Duas questões estão em discussão neste augusto Congresso; é a primeira: se a Rainha está comprehendida na disposição dos paragrafos 1.º, 12.º, e 13.º da lei 236 que manda sair do reino todo portuguez, que recusa prestar o juramento á Constituição politica da Monarquia. He a segunda: se a execução desta lei, para ser applicavel á Rainha, depende do conhecimento e sentença do poder judiciario.

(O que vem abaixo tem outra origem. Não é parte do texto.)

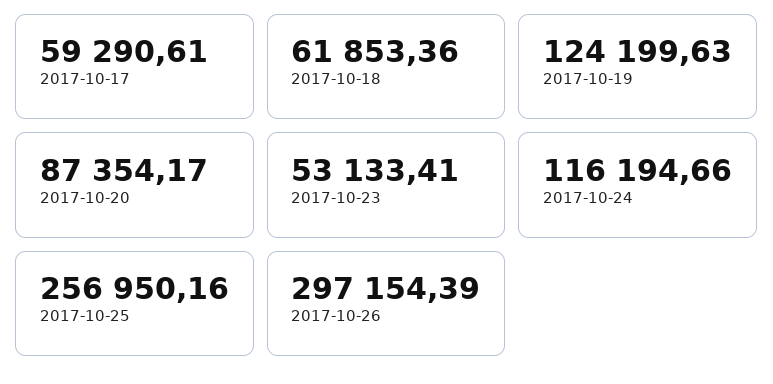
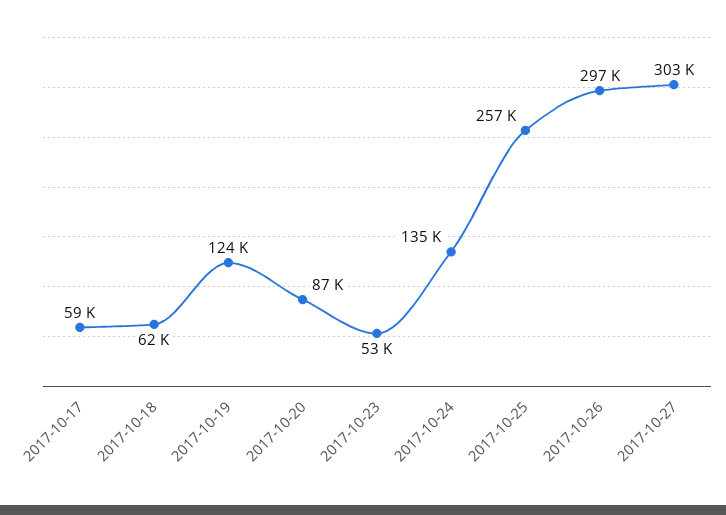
2017-10-24: 116194.66 -> 135000
2017-10-27: none -> 303000

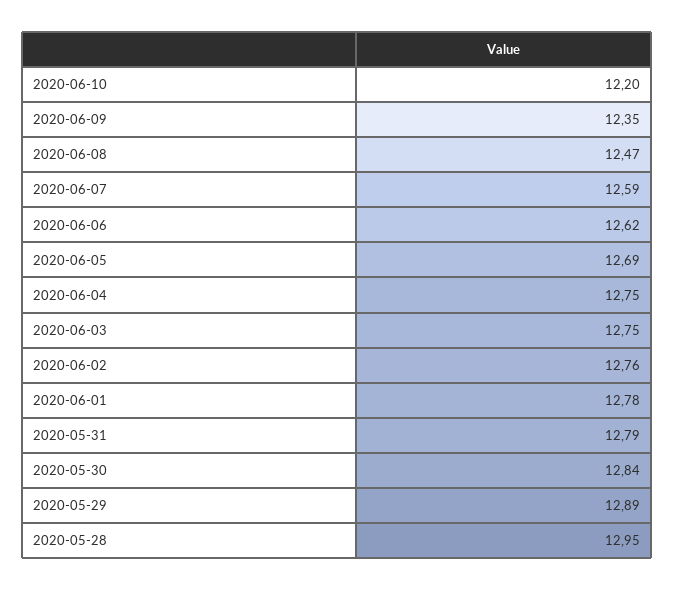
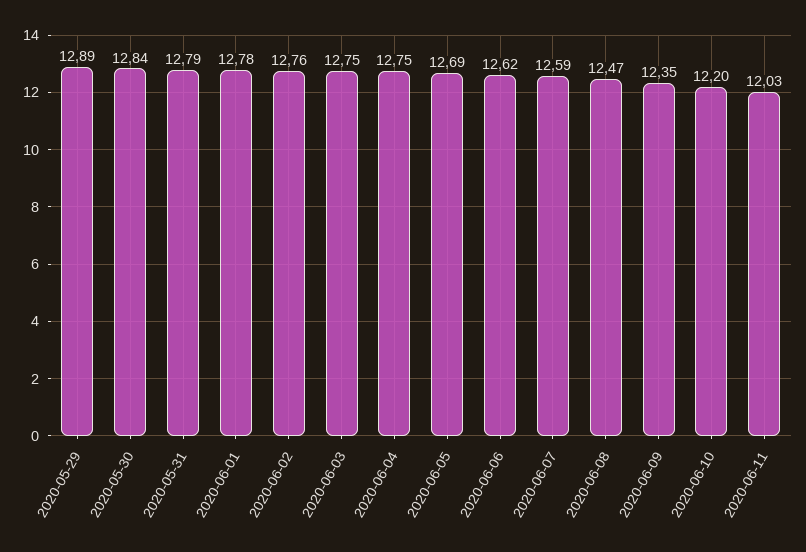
2020-05-28: 12.95 -> none
2020-06-11: none -> 12.03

Quanto á primeira = scillicet = se a Rainha está compreendida na disposição do paragrafo 1.º 12.º, e 13.º da lei 236, confesso que não alcanço como se póde sustentar a negativa á vista das palavras da lei, diz ella «Todo aquelle, que sendo obrigado pelo presente decreto a jurar a Constituição Politica da Monarquia, recusar cumprir este religioso dever, perderá qualidade de cidadão, e sairá immediatamente do territorio português.» Nada é mais claro, Sr. Presidente; a Rainha por isso que he chamada pela Constituição á regencia do reino; por isso que he um funcionario publico que exercita jurisdição, pois que tem um tribunal que lhe administra as suas rendas, para o qual ella nomeia ministros; que tem terras onde põe as justiças; e um secretario d'Estado que faz o expediente para os empregados na administração da casa da Rainha; e finalmente porque goza bens que são proprios da nação; he sem duvida obrigada a prestar o juramento á Constituição Politica da Monarquia, porque a lei assim o determina: não vejo lei alguma que conceda á Rainha o privilegio exclusivo para não jurar; e menos ainda posso conceber como haja de existir em uma sociedade um individuo, que seja isento das leis da mesma sociedade. Por tanto digo, que a Rainha pelo facto de não querer jurar, perdeu a qualidade de cidadão portuguez; está comprehendida na disposição da citada lei, e na do decreto de 2 de Abril de 1821, e deve consequentemente sair logo do territorio portuguez.
Quanto á segunda questão = scillicet = se a exclusão das citadas leis, para ser applicavel á Rainha, depende de conhecimento e sentença do poder judiciario; digo que não, e admiro-me até que nisso se faça questão; por quanto a Rainha quando recusa prestar aquelle juramento não commette um crime, ou um delicto; falta sim a um dever que a lei lhe impõe; não vejo lei que declare este facto criminoso, e então não alcanço como o poder judiciario havia ingerir-se nesse conhecimento, e ordenar um processo para proferir uma sentença; qual havia ser o corpo do delicto! Quem são as partes legitimas que hão de figurar nesse processo! Na verdade eu perguntaria a esses conselheiros d'Estado que votárão pela remessa deste negocio ao poder judiciario, qual he a lei, que faz crime á Rainha por não querer jurar a Constituição Politica da Monarquia! Perguntaria mais se sendo das attribuições do poder executivo, o poder executar as leis; porque motivos ha de depender esta execução, do poder judiciario, neste caso especial em que não ha delicto nem base desse conhecimento! Em uma palavra, Sr. Presidente, ou o que se executa he a lei, ou ha de ser essa sentença; se a lei de que serve a sentença; e se a sentença para que servirá a lei!
Quanto ao projecto do ilustre Deputado o Sr. José Accursio das Neves, na verdade muito infeliz foi a lembrança de pertencer que a Rainha seja restituida aos seus direitos contra o que determina a Constituição, e as leis referidas; e ainda he mais infeliz o exemplo que elle acarreia da Rainha de Inglaterra; lá tratava-se de uma acusação criminal, que tinha o seu fundamento em um delicto; e cá nem sombra há de delito, como já mostrei: talvez o illustre Deputado nos quizesse tirar da duvida em que podiamos estar da sua adhesão ao systema de Governo que a nação portuguesa adoptou; e por isso emprehendesse um semelhante projecto, sou por tanto de voto que na acta se declare que o projecto do Sr. Deputado foi desprezado por indigno.